En un padrón electoral local del que contamos copia, circa 1939-1940, aparecen vecinos domiciliados en lugares como “Villa Urruty” (Urruti o Urruthy), y otros también en una tal “Villa Recreo”. De las cuales no conocemos mucho más.
Pasando la mitad de la centuria se avanza ya en directrices al oeste y suroeste. Surgiendo más villas: Villa Carmencita, Villa Nueva, Villa Pitrau, Villa Negri, hasta la periférica Villa Eugenia, que terminó por ser parte del conjunto Bosch-Saavedra. Cada una con su característica, cada una en su identidad.
Véase, a continuación, la de barrios considerados para 1958 en que no llegaba aún el servicio telefónico.
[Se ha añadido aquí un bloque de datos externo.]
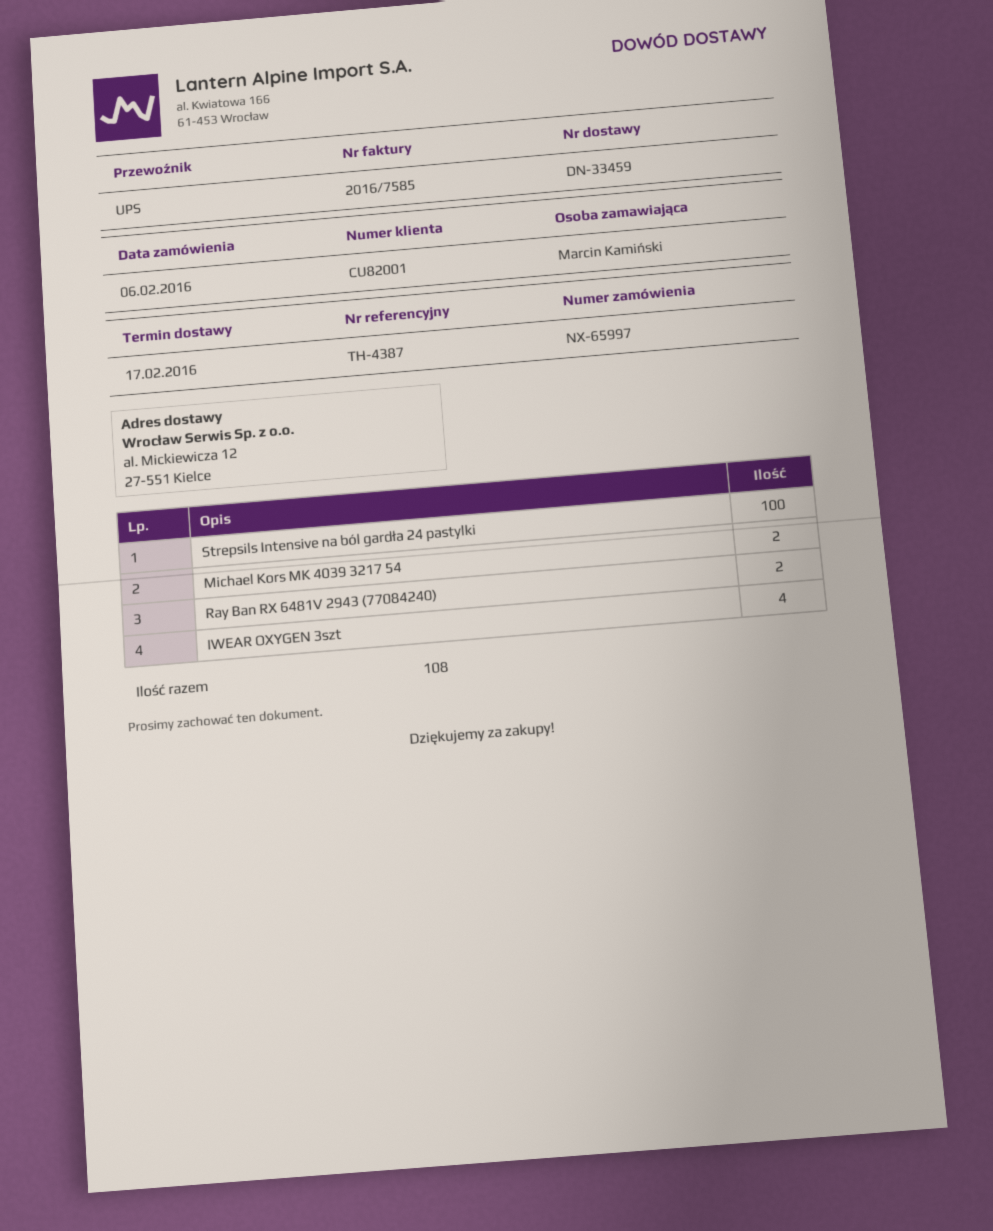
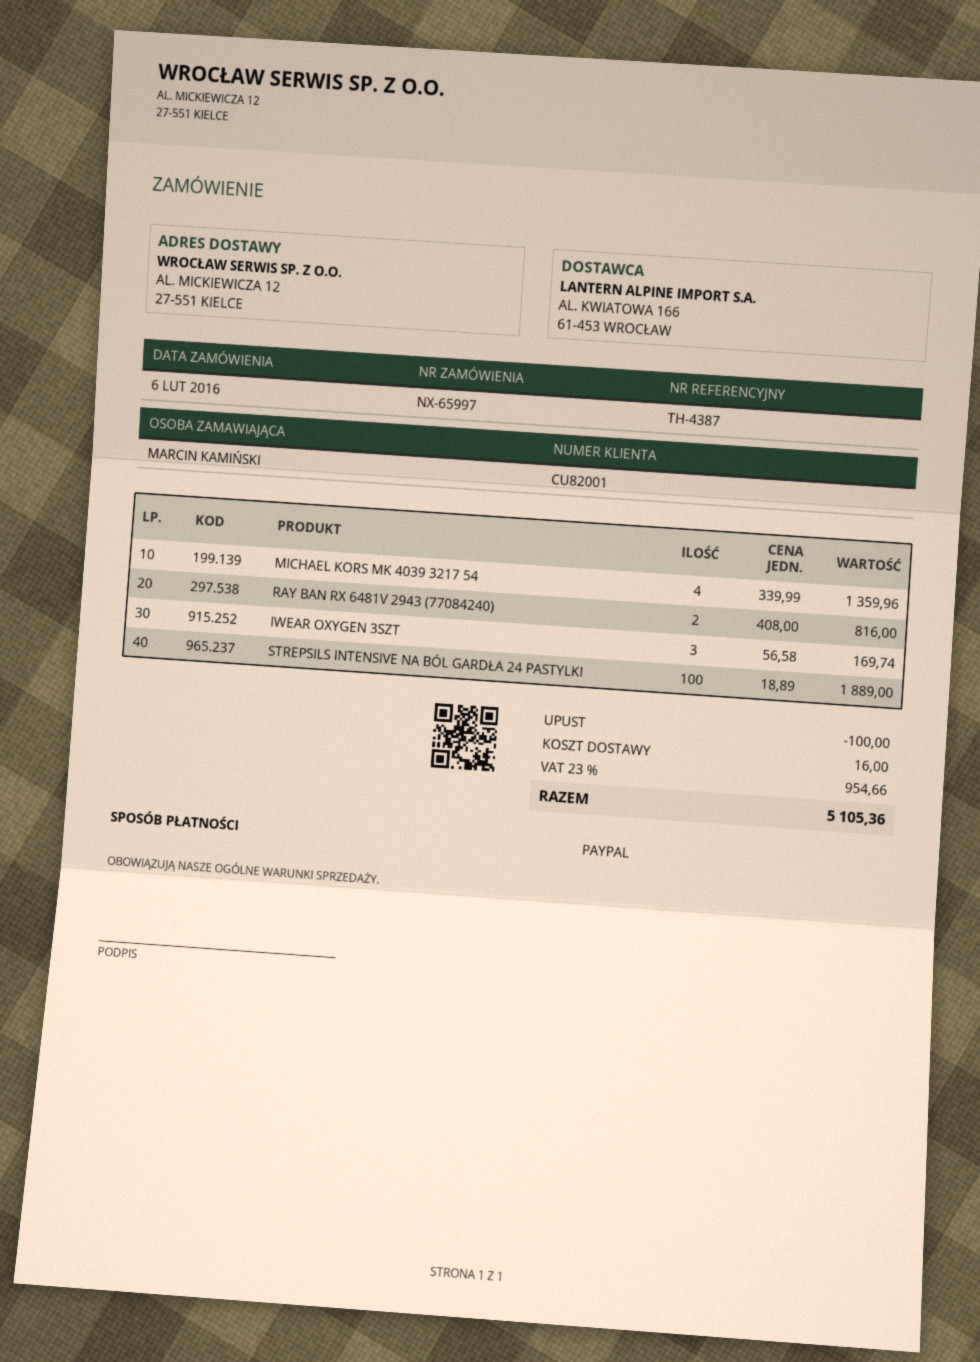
Michael Kors MK 4039 3217 54: 2 -> 4
IWEAR OXYGEN 3szt: 4 -> 3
Según libro de acta de sesiones del Concejo Deliberante, siendo el teléfono medio de comunicación clave y tan necesario en caso de emergencias, se resuelve facultar al Departamento Ejecutivo a que gestione ante el ministerio correspondiente “la instalación de teléfonos públicos en los siguientes barrios de la ciudad: Villa Fox (2), Villa Massoni (2); Villa Carmencita (1), Villa Nueva (1), Villa Negri (1), Villa Angus (1), Villa Capdepón (1), Villa Florida (1), El Puerto (1), Barrio D. F. Sarmiento (1), Barrio A. Argentina (1); Barrio San Jacinto (1) y Barrio Martín Fierro (1)”.
Puede notarse como ya de las llamadas “villas” se va mutando paulatinamente a la denominación de “barrio”. Quedándose el uso de la palabra “villa”, hacia las últimas décadas del siglo XX, para signar a los núcleos poblacionales de precaria infraestructura y/o asentamientos informales.
Más allá de los usos y costumbres, las tendencias y lenguajes, hay algo que podemos distinguir en el matiz de la historia local: Zárate fue, desde sus orígenes y evolución en estos 200 años, una meca laboral, un territorio siempre atractivo para la idea de progreso. Primero con los asentamientos entorno al potencial ribereño, luego de ordenarse el trazado central vinieron las villas del faro industrialista, más adelante barrios al expandirse los servicios, y las últimas olas fabriles y logístico-portuarias atrayendo familias hasta hoy, pero siempre en el radar de inversiones de un país de vaivenes constantes.
Todavía hoy, con sus ciento y pico de miles de habitantes y pese a todo, la gente sigue metiéndole para adelante y estableciéndose. Siempre cosmopolita y rica en sueños, que se adoptan conforme a cada tiempo histórico. Y a cada futuro por venir.